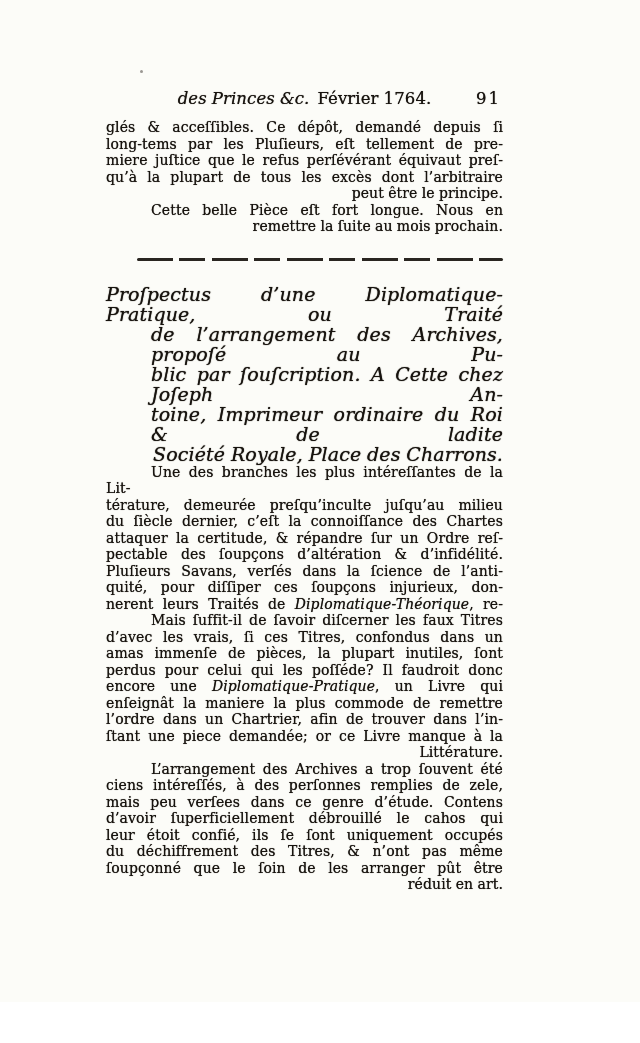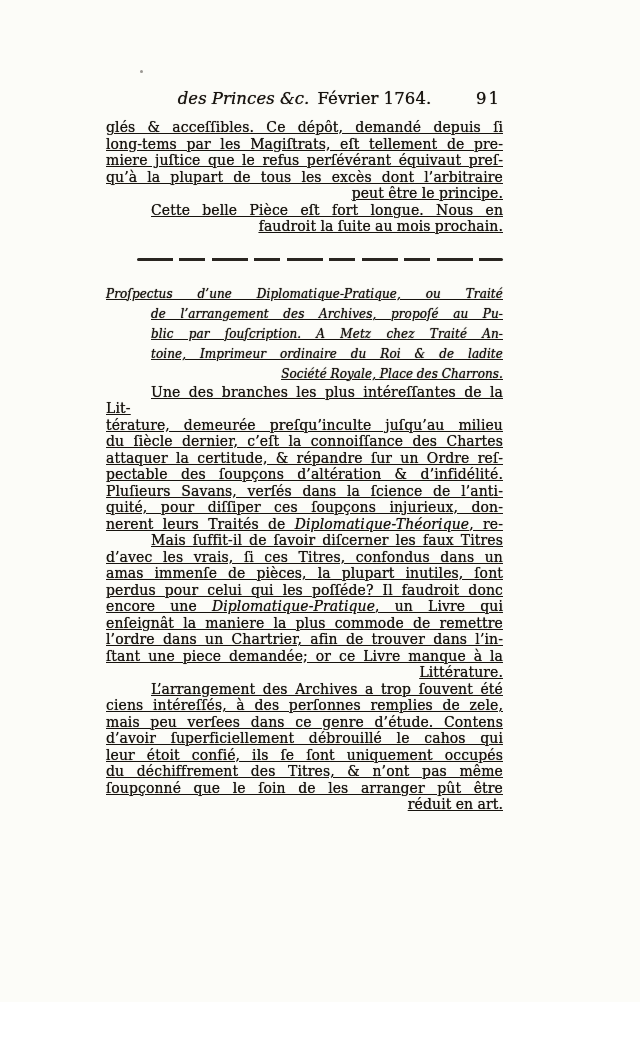--- a/index.html
+++ b/index.html
@@ -56,36 +56,35 @@
     right: 2px;
     top: 0;
     font-style: normal;
     letter-spacing: 2px;
     margin-left: 44px;
   }
   
   .para {
     margin: 0;
     padding: 0;
-    text-decoration: underline;
   }
   .line {
     display: block;
     text-align: right;
   }
   .line.just {
     text-align: justify;
     text-align-last: justify;
   }
   .para.indent .line:first-child {
     text-indent: 45px;
   }
   .para.heading {
     font-style: italic;
-    font-size: 12px;
+    font-size: 19px;
     line-height: 20px;
     text-shadow: 0 0 1px rgba(23,19,14,0.95);
   }
   .para.heading .line + .line {
     padding-left: 45px;
   }
   .it {
     font-style: italic;
   }
   
@@ -109,34 +108,34 @@
 <div class="page">
   <div class="speck"></div>
   <div class="text-block">
     <div class="running-head">
       <span><span class="rh-it">des Princes &amp;c.</span><span class="rh-ro">Février 1764.</span></span>
       <span class="pageno">91</span>
     </div>
     <div id="flow">
         <p class="para flush">
           <span class="line just"><span>glés &amp; acceſſibles. Ce dépôt, demandé depuis ſi</span></span>
-          <span class="line just"><span>long-tems par les Magiſtrats, eſt tellement de pre-</span></span>
+          <span class="line just"><span>long-tems par les Pluſieurs, eſt tellement de pre-</span></span>
           <span class="line just"><span>miere juſtice que le refus perſévérant équivaut preſ-</span></span>
           <span class="line just"><span>qu’à la plupart de tous les excès dont l’arbitraire</span></span>
           <span class="line"><span>peut être le principe.</span></span>
         </p>
         <p class="para indent">
           <span class="line just"><span>Cette belle Pièce eſt fort longue. Nous en</span></span>
-          <span class="line"><span>faudroit la ſuite au mois prochain.</span></span>
+          <span class="line"><span>remettre la ſuite au mois prochain.</span></span>
         </p>
         <div class="rule"></div>
         <p class="para heading">
           <span class="line just"><span>Proſpectus d’une Diplomatique-Pratique, ou Traité</span></span>
           <span class="line just"><span>de l’arrangement des Archives, propoſé au Pu-</span></span>
-          <span class="line just"><span>blic par ſouſcription. A Metz chez Traité An-</span></span>
+          <span class="line just"><span>blic par ſouſcription. A Cette chez Joſeph An-</span></span>
           <span class="line just"><span>toine, Imprimeur ordinaire du Roi &amp; de ladite</span></span>
           <span class="line"><span>Société Royale, Place des Charrons.</span></span>
         </p>
         <p class="para indent">
           <span class="line just"><span>Une des branches les plus intéreſſantes de la Lit-</span></span>
           <span class="line just"><span>térature, demeurée preſqu’inculte juſqu’au milieu</span></span>
           <span class="line just"><span>du ſiècle dernier, c’eſt la connoiſſance des Chartes</span></span>
           <span class="line just"><span>attaquer la certitude, &amp; répandre ſur un Ordre reſ-</span></span>
           <span class="line just"><span>pectable des ſoupçons d’altération &amp; d’infidélité.</span></span>
           <span class="line just"><span>Pluſieurs Savans, verſés dans la ſcience de l’anti-</span></span>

#### Task item
Leaving aside the pictures, copy the listing above exactly.

#### Solution to this problem
--- a/index.html
+++ b/index.html
@@ -56,36 +56,35 @@
     right: 2px;
     top: 0;
     font-style: normal;
     letter-spacing: 2px;
     margin-left: 44px;
   }
   
   .para {
     margin: 0;
     padding: 0;
-    text-decoration: underline;
   }
   .line {
     display: block;
     text-align: right;
   }
   .line.just {
     text-align: justify;
     text-align-last: justify;
   }
   .para.indent .line:first-child {
     text-indent: 45px;
   }
   .para.heading {
     font-style: italic;
-    font-size: 12px;
+    font-size: 19px;
     line-height: 20px;
     text-shadow: 0 0 1px rgba(23,19,14,0.95);
   }
   .para.heading .line + .line {
     padding-left: 45px;
   }
   .it {
     font-style: italic;
   }
   
@@ -109,34 +108,34 @@
 <div class="page">
   <div class="speck"></div>
   <div class="text-block">
     <div class="running-head">
       <span><span class="rh-it">des Princes &amp;c.</span><span class="rh-ro">Février 1764.</span></span>
       <span class="pageno">91</span>
     </div>
     <div id="flow">
         <p class="para flush">
           <span class="line just"><span>glés &amp; acceſſibles. Ce dépôt, demandé depuis ſi</span></span>
-          <span class="line just"><span>long-tems par les Magiſtrats, eſt tellement de pre-</span></span>
+          <span class="line just"><span>long-tems par les Pluſieurs, eſt tellement de pre-</span></span>
           <span class="line just"><span>miere juſtice que le refus perſévérant équivaut preſ-</span></span>
           <span class="line just"><span>qu’à la plupart de tous les excès dont l’arbitraire</span></span>
           <span class="line"><span>peut être le principe.</span></span>
         </p>
         <p class="para indent">
           <span class="line just"><span>Cette belle Pièce eſt fort longue. Nous en</span></span>
-          <span class="line"><span>faudroit la ſuite au mois prochain.</span></span>
+          <span class="line"><span>remettre la ſuite au mois prochain.</span></span>
         </p>
         <div class="rule"></div>
         <p class="para heading">
           <span class="line just"><span>Proſpectus d’une Diplomatique-Pratique, ou Traité</span></span>
           <span class="line just"><span>de l’arrangement des Archives, propoſé au Pu-</span></span>
-          <span class="line just"><span>blic par ſouſcription. A Metz chez Traité An-</span></span>
+          <span class="line just"><span>blic par ſouſcription. A Cette chez Joſeph An-</span></span>
           <span class="line just"><span>toine, Imprimeur ordinaire du Roi &amp; de ladite</span></span>
           <span class="line"><span>Société Royale, Place des Charrons.</span></span>
         </p>
         <p class="para indent">
           <span class="line just"><span>Une des branches les plus intéreſſantes de la Lit-</span></span>
           <span class="line just"><span>térature, demeurée preſqu’inculte juſqu’au milieu</span></span>
           <span class="line just"><span>du ſiècle dernier, c’eſt la connoiſſance des Chartes</span></span>
           <span class="line just"><span>attaquer la certitude, &amp; répandre ſur un Ordre reſ-</span></span>
           <span class="line just"><span>pectable des ſoupçons d’altération &amp; d’infidélité.</span></span>
           <span class="line just"><span>Pluſieurs Savans, verſés dans la ſcience de l’anti-</span></span>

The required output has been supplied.